Please give the data again in full, exactly as provided.

[Data to use — start]

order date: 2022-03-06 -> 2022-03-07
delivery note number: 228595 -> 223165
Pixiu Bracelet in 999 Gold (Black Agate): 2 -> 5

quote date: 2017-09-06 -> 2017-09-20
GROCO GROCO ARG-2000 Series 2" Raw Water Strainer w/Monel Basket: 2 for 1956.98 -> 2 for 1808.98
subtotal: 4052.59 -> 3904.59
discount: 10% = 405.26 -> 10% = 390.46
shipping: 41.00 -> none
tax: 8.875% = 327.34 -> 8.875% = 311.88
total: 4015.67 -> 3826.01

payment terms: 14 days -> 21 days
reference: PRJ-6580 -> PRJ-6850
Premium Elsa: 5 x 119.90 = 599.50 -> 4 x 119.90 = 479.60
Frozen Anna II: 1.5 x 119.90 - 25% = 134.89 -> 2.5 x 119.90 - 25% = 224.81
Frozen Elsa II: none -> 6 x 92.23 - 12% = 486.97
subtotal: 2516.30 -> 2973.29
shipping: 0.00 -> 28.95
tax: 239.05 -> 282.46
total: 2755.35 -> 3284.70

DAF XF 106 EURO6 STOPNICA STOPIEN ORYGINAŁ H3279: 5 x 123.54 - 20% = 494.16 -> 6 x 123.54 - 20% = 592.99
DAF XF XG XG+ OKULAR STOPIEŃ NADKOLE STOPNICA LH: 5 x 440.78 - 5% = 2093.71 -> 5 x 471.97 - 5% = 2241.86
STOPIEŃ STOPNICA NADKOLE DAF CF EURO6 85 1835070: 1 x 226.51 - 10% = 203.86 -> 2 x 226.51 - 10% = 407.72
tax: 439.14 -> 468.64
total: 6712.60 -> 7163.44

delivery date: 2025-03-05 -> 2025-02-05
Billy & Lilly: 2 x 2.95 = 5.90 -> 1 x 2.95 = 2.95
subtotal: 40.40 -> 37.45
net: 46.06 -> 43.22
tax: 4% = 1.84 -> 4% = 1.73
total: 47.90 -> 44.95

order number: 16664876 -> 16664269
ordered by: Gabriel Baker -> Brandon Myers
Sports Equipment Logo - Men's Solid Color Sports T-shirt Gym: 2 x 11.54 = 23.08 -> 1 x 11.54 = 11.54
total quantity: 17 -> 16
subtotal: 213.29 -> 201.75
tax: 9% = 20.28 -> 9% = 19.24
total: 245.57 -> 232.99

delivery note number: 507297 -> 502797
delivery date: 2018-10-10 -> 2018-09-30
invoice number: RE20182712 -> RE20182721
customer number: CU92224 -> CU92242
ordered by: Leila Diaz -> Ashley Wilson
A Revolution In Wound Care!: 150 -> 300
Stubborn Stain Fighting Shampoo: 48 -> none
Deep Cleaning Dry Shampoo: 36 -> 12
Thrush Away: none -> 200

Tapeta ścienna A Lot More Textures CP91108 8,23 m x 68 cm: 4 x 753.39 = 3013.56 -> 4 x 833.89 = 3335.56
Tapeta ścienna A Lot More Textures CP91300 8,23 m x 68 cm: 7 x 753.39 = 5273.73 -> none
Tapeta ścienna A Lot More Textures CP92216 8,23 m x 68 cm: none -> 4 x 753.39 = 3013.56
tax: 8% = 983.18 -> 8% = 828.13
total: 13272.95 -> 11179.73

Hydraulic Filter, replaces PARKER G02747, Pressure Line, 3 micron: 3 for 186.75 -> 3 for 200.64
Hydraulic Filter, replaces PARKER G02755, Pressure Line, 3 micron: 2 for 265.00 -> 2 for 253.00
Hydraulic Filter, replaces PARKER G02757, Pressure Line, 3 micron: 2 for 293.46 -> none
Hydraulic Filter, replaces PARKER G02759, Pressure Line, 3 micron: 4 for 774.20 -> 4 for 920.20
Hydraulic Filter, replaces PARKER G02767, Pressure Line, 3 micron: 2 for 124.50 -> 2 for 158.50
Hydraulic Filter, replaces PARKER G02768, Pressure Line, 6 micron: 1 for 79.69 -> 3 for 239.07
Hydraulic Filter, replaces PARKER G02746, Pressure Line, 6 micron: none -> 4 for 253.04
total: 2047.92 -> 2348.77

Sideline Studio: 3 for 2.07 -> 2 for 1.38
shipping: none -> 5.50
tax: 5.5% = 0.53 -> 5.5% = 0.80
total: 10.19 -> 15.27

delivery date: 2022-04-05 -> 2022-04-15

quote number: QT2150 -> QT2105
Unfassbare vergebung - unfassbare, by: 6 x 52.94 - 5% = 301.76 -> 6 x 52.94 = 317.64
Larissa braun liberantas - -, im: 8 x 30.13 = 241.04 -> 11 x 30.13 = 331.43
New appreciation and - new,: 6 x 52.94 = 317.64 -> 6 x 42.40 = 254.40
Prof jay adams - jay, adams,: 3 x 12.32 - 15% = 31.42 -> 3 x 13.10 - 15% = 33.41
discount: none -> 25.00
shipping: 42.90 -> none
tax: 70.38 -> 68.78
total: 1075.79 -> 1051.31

[Data to use — finish]

*Exercise response*
order date: 2022-03-06 -> 2022-03-07
delivery note number: 228595 -> 223165
Pixiu Bracelet in 999 Gold (Black Agate): 2 -> 5

quote date: 2017-09-06 -> 2017-09-20
GROCO GROCO ARG-2000 Series 2" Raw Water Strainer w/Monel Basket: 2 for 1956.98 -> 2 for 1808.98
subtotal: 4052.59 -> 3904.59
discount: 10% = 405.26 -> 10% = 390.46
shipping: 41.00 -> none
tax: 8.875% = 327.34 -> 8.875% = 311.88
total: 4015.67 -> 3826.01

payment terms: 14 days -> 21 days
reference: PRJ-6580 -> PRJ-6850
Premium Elsa: 5 x 119.90 = 599.50 -> 4 x 119.90 = 479.60
Frozen Anna II: 1.5 x 119.90 - 25% = 134.89 -> 2.5 x 119.90 - 25% = 224.81
Frozen Elsa II: none -> 6 x 92.23 - 12% = 486.97
subtotal: 2516.30 -> 2973.29
shipping: 0.00 -> 28.95
tax: 239.05 -> 282.46
total: 2755.35 -> 3284.70

DAF XF 106 EURO6 STOPNICA STOPIEN ORYGINAŁ H3279: 5 x 123.54 - 20% = 494.16 -> 6 x 123.54 - 20% = 592.99
DAF XF XG XG+ OKULAR STOPIEŃ NADKOLE STOPNICA LH: 5 x 440.78 - 5% = 2093.71 -> 5 x 471.97 - 5% = 2241.86
STOPIEŃ STOPNICA NADKOLE DAF CF EURO6 85 1835070: 1 x 226.51 - 10% = 203.86 -> 2 x 226.51 - 10% = 407.72
tax: 439.14 -> 468.64
total: 6712.60 -> 7163.44

delivery date: 2025-03-05 -> 2025-02-05
Billy & Lilly: 2 x 2.95 = 5.90 -> 1 x 2.95 = 2.95
subtotal: 40.40 -> 37.45
net: 46.06 -> 43.22
tax: 4% = 1.84 -> 4% = 1.73
total: 47.90 -> 44.95

order number: 16664876 -> 16664269
ordered by: Gabriel Baker -> Brandon Myers
Sports Equipment Logo - Men's Solid Color Sports T-shirt Gym: 2 x 11.54 = 23.08 -> 1 x 11.54 = 11.54
total quantity: 17 -> 16
subtotal: 213.29 -> 201.75
tax: 9% = 20.28 -> 9% = 19.24
total: 245.57 -> 232.99

delivery note number: 507297 -> 502797
delivery date: 2018-10-10 -> 2018-09-30
invoice number: RE20182712 -> RE20182721
customer number: CU92224 -> CU92242
ordered by: Leila Diaz -> Ashley Wilson
A Revolution In Wound Care!: 150 -> 300
Stubborn Stain Fighting Shampoo: 48 -> none
Deep Cleaning Dry Shampoo: 36 -> 12
Thrush Away: none -> 200

Tapeta ścienna A Lot More Textures CP91108 8,23 m x 68 cm: 4 x 753.39 = 3013.56 -> 4 x 833.89 = 3335.56
Tapeta ścienna A Lot More Textures CP91300 8,23 m x 68 cm: 7 x 753.39 = 5273.73 -> none
Tapeta ścienna A Lot More Textures CP92216 8,23 m x 68 cm: none -> 4 x 753.39 = 3013.56
tax: 8% = 983.18 -> 8% = 828.13
total: 13272.95 -> 11179.73

Hydraulic Filter, replaces PARKER G02747, Pressure Line, 3 micron: 3 for 186.75 -> 3 for 200.64
Hydraulic Filter, replaces PARKER G02755, Pressure Line, 3 micron: 2 for 265.00 -> 2 for 253.00
Hydraulic Filter, replaces PARKER G02757, Pressure Line, 3 micron: 2 for 293.46 -> none
Hydraulic Filter, replaces PARKER G02759, Pressure Line, 3 micron: 4 for 774.20 -> 4 for 920.20
Hydraulic Filter, replaces PARKER G02767, Pressure Line, 3 micron: 2 for 124.50 -> 2 for 158.50
Hydraulic Filter, replaces PARKER G02768, Pressure Line, 6 micron: 1 for 79.69 -> 3 for 239.07
Hydraulic Filter, replaces PARKER G02746, Pressure Line, 6 micron: none -> 4 for 253.04
total: 2047.92 -> 2348.77

Sideline Studio: 3 for 2.07 -> 2 for 1.38
shipping: none -> 5.50
tax: 5.5% = 0.53 -> 5.5% = 0.80
total: 10.19 -> 15.27

delivery date: 2022-04-05 -> 2022-04-15

quote number: QT2150 -> QT2105
Unfassbare vergebung - unfassbare, by: 6 x 52.94 - 5% = 301.76 -> 6 x 52.94 = 317.64
Larissa braun liberantas - -, im: 8 x 30.13 = 241.04 -> 11 x 30.13 = 331.43
New appreciation and - new,: 6 x 52.94 = 317.64 -> 6 x 42.40 = 254.40
Prof jay adams - jay, adams,: 3 x 12.32 - 15% = 31.42 -> 3 x 13.10 - 15% = 33.41
discount: none -> 25.00
shipping: 42.90 -> none
tax: 70.38 -> 68.78
total: 1075.79 -> 1051.31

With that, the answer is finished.